Standard I/O library routines do not work directly with file descriptors. They instead use file pointers which are represented by the FILE object defined in stdio.h.

Opening and Reading/Writing File Streams#

Files are opened for reading or writing via fopen():

#include <stdio.h>

FILE * fopen (const char *path, const char *mode);

This function opens the file path with the behaviour given by mode and associates a new stream with it. The mode argument describes how to open the give file. The mode argument can be specified as one of the following strings (reproduced from the man page):

r      Open text file for reading.  The stream is positioned at
       the beginning of the file.

r+     Open for reading and writing.  The stream is positioned at
       the beginning of the file.

w      Truncate file to zero length or create text file for
       writing.  The stream is positioned at the beginning of the
       file.

w+     Open for reading and writing.  The file is created if it
       does not exist, otherwise it is truncated.  The stream is
       positioned at the beginning of the file.

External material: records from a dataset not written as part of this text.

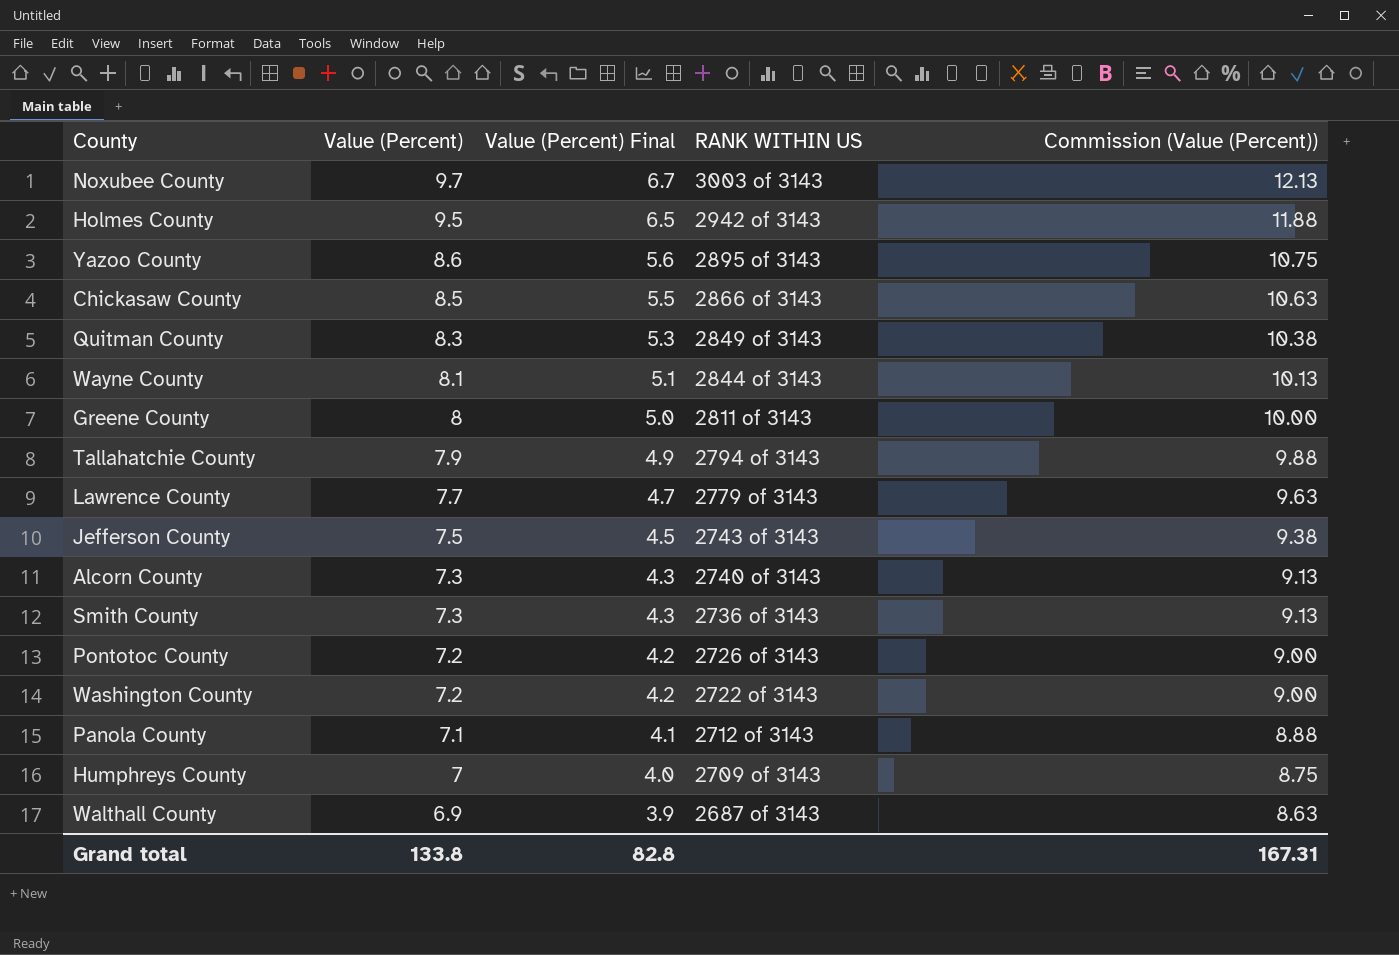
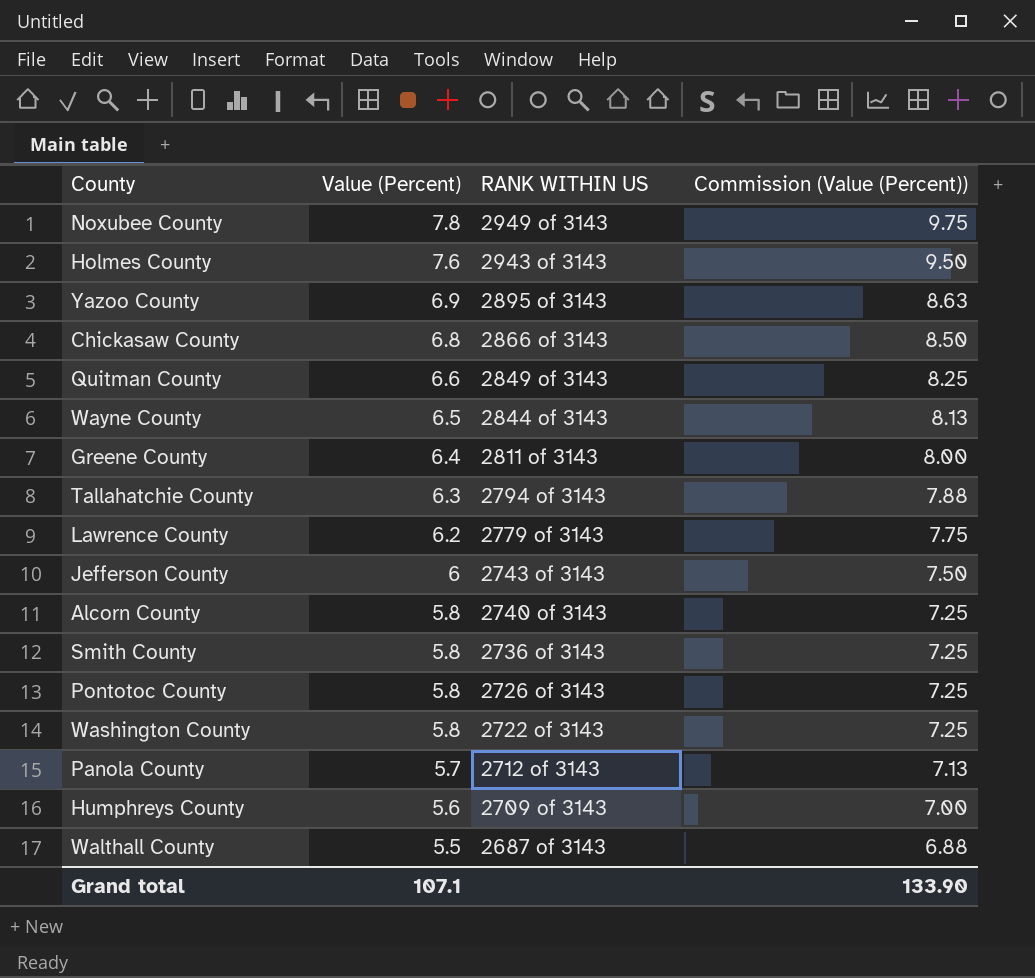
column Value (Percent) Final | formula: [Value (Percent)] - 3 -> none
Noxubee County | Value (Percent): 9.7 -> 7.8
Noxubee County | RANK WITHIN US: 3003 of 3143 -> 2949 of 3143
Noxubee County | Commission (Value (Percent)): 12.13 -> 9.75
Holmes County | Value (Percent): 9.5 -> 7.6
Holmes County | RANK WITHIN US: 2942 of 3143 -> 2943 of 3143
Holmes County | Commission (Value (Percent)): 11.88 -> 9.50
Yazoo County | Value (Percent): 8.6 -> 6.9
Yazoo County | Commission (Value (Percent)): 10.75 -> 8.63
Chickasaw County | Value (Percent): 8.5 -> 6.8
Chickasaw County | Commission (Value (Percent)): 10.63 -> 8.50
Quitman County | Value (Percent): 8.3 -> 6.6
Quitman County | Commission (Value (Percent)): 10.38 -> 8.25
Wayne County | Value (Percent): 8.1 -> 6.5
Wayne County | Commission (Value (Percent)): 10.13 -> 8.13
Greene County | Value (Percent): 8 -> 6.4
Greene County | Commission (Value (Percent)): 10.00 -> 8.00
Tallahatchie County | Value (Percent): 7.9 -> 6.3
Tallahatchie County | Commission (Value (Percent)): 9.88 -> 7.88
Lawrence County | Value (Percent): 7.7 -> 6.2
Lawrence County | Commission (Value (Percent)): 9.63 -> 7.75
Jefferson County | Value (Percent): 7.5 -> 6
Jefferson County | Commission (Value (Percent)): 9.38 -> 7.50
Alcorn County | Value (Percent): 7.3 -> 5.8
Alcorn County | Commission (Value (Percent)): 9.13 -> 7.25
Smith County | Value (Percent): 7.3 -> 5.8
Smith County | Commission (Value (Percent)): 9.13 -> 7.25
Pontotoc County | Value (Percent): 7.2 -> 5.8
Pontotoc County | Commission (Value (Percent)): 9.00 -> 7.25
Washington County | Value (Percent): 7.2 -> 5.8
Washington County | Commission (Value (Percent)): 9.00 -> 7.25
Panola County | Value (Percent): 7.1 -> 5.7
Panola County | Commission (Value (Percent)): 8.88 -> 7.13
Humphreys County | Value (Percent): 7 -> 5.6
Humphreys County | Commission (Value (Percent)): 8.75 -> 7.00
Walthall County | Value (Percent): 6.9 -> 5.5
Walthall County | Commission (Value (Percent)): 8.63 -> 6.88
Grand total | Value (Percent): 133.8 -> 107.1
Grand total | Commission (Value (Percent)): 167.31 -> 133.90

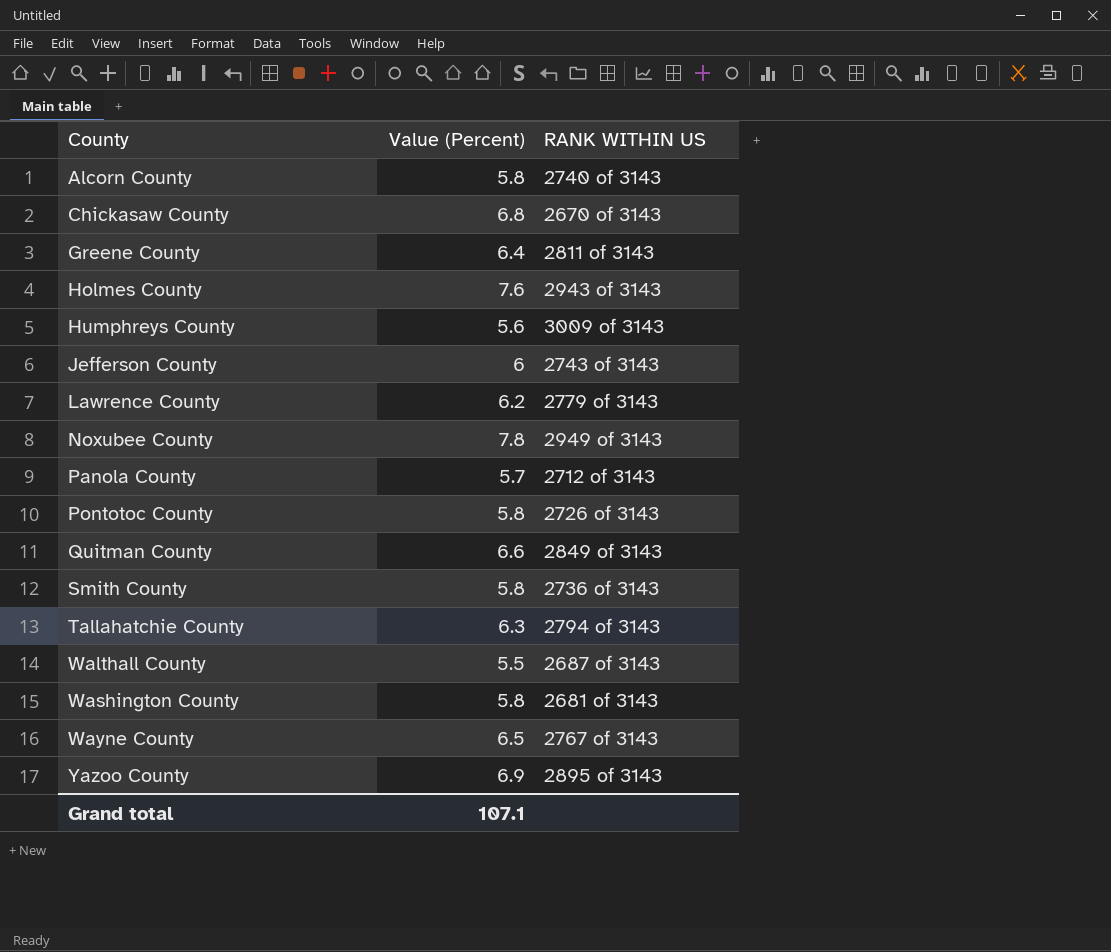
row order: Value (Percent) descending -> County ascending
column Commission (Value (Percent)) | formula: [Value (Percent)] * 1.25 -> none
Chickasaw County | RANK WITHIN US: 2866 of 3143 -> 2670 of 3143
Humphreys County | RANK WITHIN US: 2709 of 3143 -> 3009 of 3143
Washington County | RANK WITHIN US: 2722 of 3143 -> 2681 of 3143
Wayne County | RANK WITHIN US: 2844 of 3143 -> 2767 of 3143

a      Open for appending (writing at end of file).  The file is
       created if it does not exist.  The stream is positioned at
       the end of the file.

a+     Open for reading and appending (writing at end of file).
       The file is created if it does not exist.  Output is
       always appended to the end of the file.  POSIX is silent
       on what the initial read position is when using this mode.
       For glibc, the initial file position for reading is at the
       beginning of the file, but for Android/BSD/MacOS, the
       initial file position for reading is at the end of the
       file.

Once a file stream is opened, you can read from a stream via fread() and write to a stream via fwrite().

The standard I/O library provides a number of powerful routines for manipulating file data via streams. You should explore the full set of routines here.

Open, compile, and run the program fstream_write.c and fstream_read.c. Try and determine what the programs are doing before reading on for an explanation.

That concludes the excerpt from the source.